Questa volta a fermare Emilia furono altre braccia, quattro per la precisione, e riuscirono con difficoltà a trascinarla via scalciante e ringhiante di rabbia.
«Sei stato tu!» urlò furiosa «Ti faccio a pezzi».
 

Una piccola folla di curiosi si era radunata poco distante da lì, ma a nessuno di loro sembrava importare più di tanto. Zoroastro e Nico, ancora intenti a trattene Emilia si scambiarono un'occhiata sconvolta in cui però si poteva leggere una chiara consapevolezza: non era stata lei a pubblicare quell'articolo su Leonardo.
«Però! Hai un bel caratterino» mormorò lo sconosciuto, rimettendosi in piedi. Non aveva perso il suo irritante sorriso spavaldo e la sua aria di superiorità, nonostante le avesse appena prese di santa ragione da una donna e avesse gli abiti zuppi e sporchi di fango.
Dal canto suo Emilia non accennava minimamente a calmarsi, continuando ad urlare minacce e insulti.
«Ora basta, Emilia» le sussurrò ad un tratto Nico «Quello è Girolamo Riario, il nipote di Sisto della Rovere, rischi sul serio di metterti nei guai se non ti dai una calmata».
La ragazza smise improvvisamente di agitarsi, ma la sua mente cominciò a lavorare in fretta.
Il nipote di Sisto della Rovere.
Girolamo Riario.
G.R.
Con uno strattone si liberò dalla presa degli amici e puntò i suoi occhi scuri in quelli altrettanto scuri dell’altro «Sappi che non finisce qui, ti pentirai di quello che hai fatto» senza attendere una risposta, afferrò lo zaino che aveva abbandonato a terra e si diresse all'interno della struttura, seguita da Nico e Zoroastro. Era zuppa dalla testa ai piedi e sporca di fango, inoltre le facevano male le braccia laddove Girolamo l'aveva stretta per tentare di scrollarsela di dosso, ma non le importava nulla di tutto quello.
«Emilia fermati! Dove stai andando conciata così? Ti verrà una polmonite» disse Zoroastro afferrandola per una spalla e costringendola a voltarsi. Era sinceramente preoccupato e si sentiva in colpa per aver dubitato di lei.
«Quel bastardo di Riario… è stato lui a mettere quel maledettissimo articolo sul giornale, e io devo dirlo al rettore» non ci aveva messo molto a collegare i pezzi sparsi: Riario era il nipote del rettore dell'università di Roma, l'università di Roma voleva distruggere quella di Firenze, Emilia aveva già visto Riario circolare in modo sospetto nei pressi dell'aula di giornalismo il venerdì precedente, inoltre aveva trovato una pendrive che, ci avrebbe scommesso anche l'anima, era la sua e conteneva sicuramente qualcosa che potesse incastrarlo.
«D'accordo» sussurrò il moro in maniera cauta, spaventato da una possibile reazione dell’altra.

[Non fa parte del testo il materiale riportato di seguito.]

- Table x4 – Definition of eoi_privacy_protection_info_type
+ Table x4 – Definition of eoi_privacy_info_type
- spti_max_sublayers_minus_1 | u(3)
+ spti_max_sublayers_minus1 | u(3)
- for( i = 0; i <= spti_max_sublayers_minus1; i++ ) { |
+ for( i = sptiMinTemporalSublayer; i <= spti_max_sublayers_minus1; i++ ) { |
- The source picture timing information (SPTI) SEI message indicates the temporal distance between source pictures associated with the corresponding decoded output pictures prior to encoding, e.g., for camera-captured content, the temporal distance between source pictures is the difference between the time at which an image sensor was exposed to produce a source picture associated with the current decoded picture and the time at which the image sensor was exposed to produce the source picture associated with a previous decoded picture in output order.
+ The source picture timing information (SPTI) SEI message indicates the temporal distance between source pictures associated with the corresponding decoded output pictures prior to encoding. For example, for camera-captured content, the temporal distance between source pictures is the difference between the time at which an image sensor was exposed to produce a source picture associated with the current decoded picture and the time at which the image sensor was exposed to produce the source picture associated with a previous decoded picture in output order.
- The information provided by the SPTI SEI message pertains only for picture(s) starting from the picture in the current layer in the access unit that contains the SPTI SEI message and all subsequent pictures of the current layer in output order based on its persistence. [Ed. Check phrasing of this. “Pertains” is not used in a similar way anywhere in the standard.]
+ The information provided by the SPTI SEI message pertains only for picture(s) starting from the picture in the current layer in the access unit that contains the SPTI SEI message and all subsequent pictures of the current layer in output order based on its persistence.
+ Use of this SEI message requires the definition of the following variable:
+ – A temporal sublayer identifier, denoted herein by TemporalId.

Diamine, l’aveva appena vista fare a botte senza troppe difficoltà con l’inquietante e pericoloso Girolamo Riario! Certo, per quel po' che la conosceva aveva capito che Emilia non fosse un tipo docile, ma vederla in quella situazione, vedere la furia distruttiva che si celava dietro quei graziosi lineamenti, lo aveva davvero sconvolto.
«Adesso però ascoltami» continuò «non puoi andarci conciata in questo modo, inoltre devi avere delle prove certe prima di accusare qualcuno, o rischi solo di metterti nei guai».
La ragazza sospirò in segno di rassegnazione. In effetti cominciava a sentire il freddo, e Zoroastro aveva ragione, doveva raccogliere delle prove che fossero certe – non due iniziali scarabocchiate su una pendrive – prima di parlare con il rettore.
 
 



Piccole curiosità per i miei lettori che stanno seguendo anche l’altra fanfiction Icarus and the Sun:
  1. Il personaggio di Beatrice (così come Emilia) è nato per questa storia, e poi ho deciso di inserirlo anche nell’altra fanfiction.
  2. La scena del processo (in Icarus and the Sun) in cui Emilia picchia Francesco Pazzi esiste in onore alla scena di questo capitolo in cui Emilia prende a pugi Girolamo.